*** WORKING DATA

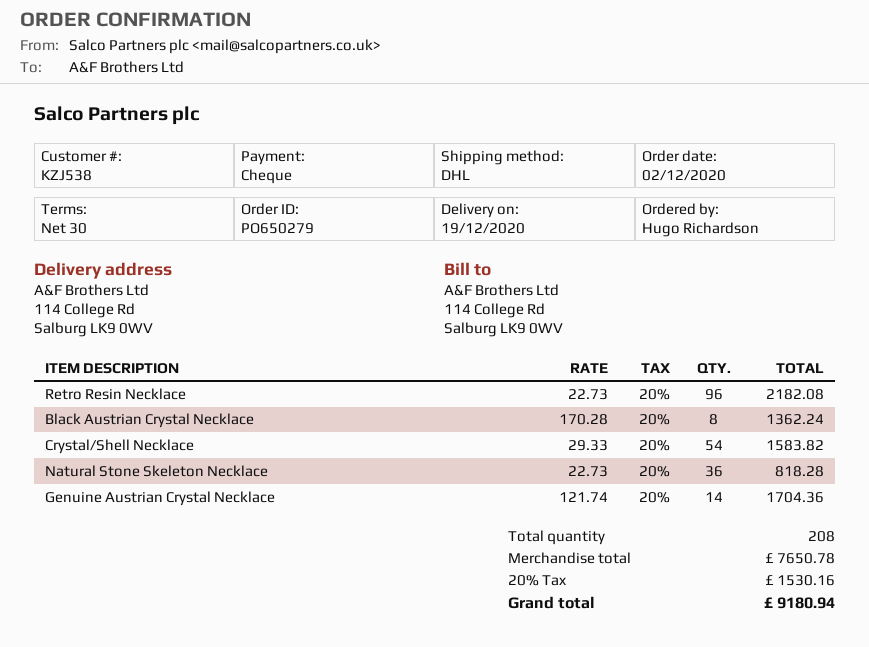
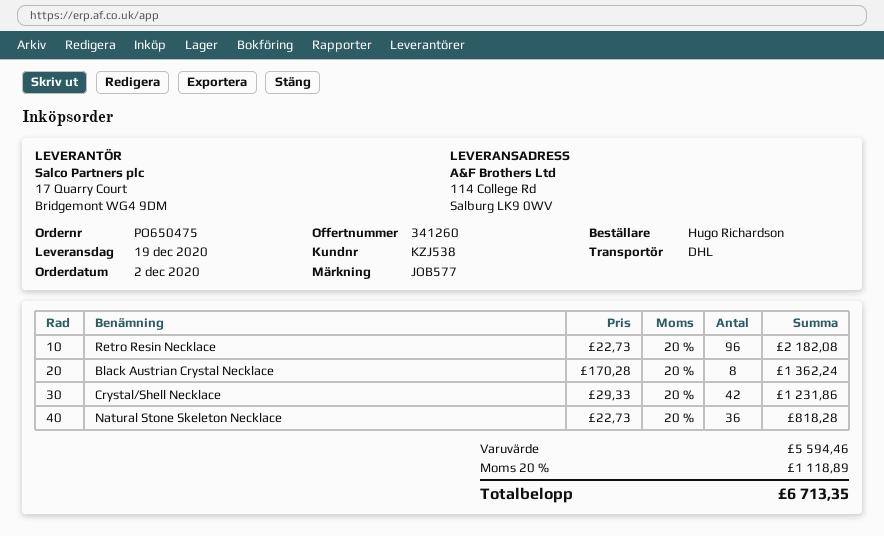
order number: PO650279 -> PO650475
Crystal/Shell Necklace: 54 x 29.33 = 1583.82 -> 42 x 29.33 = 1231.86
Genuine Austrian Crystal Necklace: 14 x 121.74 = 1704.36 -> none
subtotal: 7650.78 -> 5594.46
tax: 20% = 1530.16 -> 20% = 1118.89
total: 9180.94 -> 6713.35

******

§ **ASSIGNMENT**
Everything from the line that contains "subtotal: 7650.78 -> 5594.46" through the end of the records must be duplicated exactly, and nothing outside that range.

§ **RESULT OF THIS EXERCISE**
subtotal: 7650.78 -> 5594.46
tax: 20% = 1530.16 -> 20% = 1118.89
total: 9180.94 -> 6713.35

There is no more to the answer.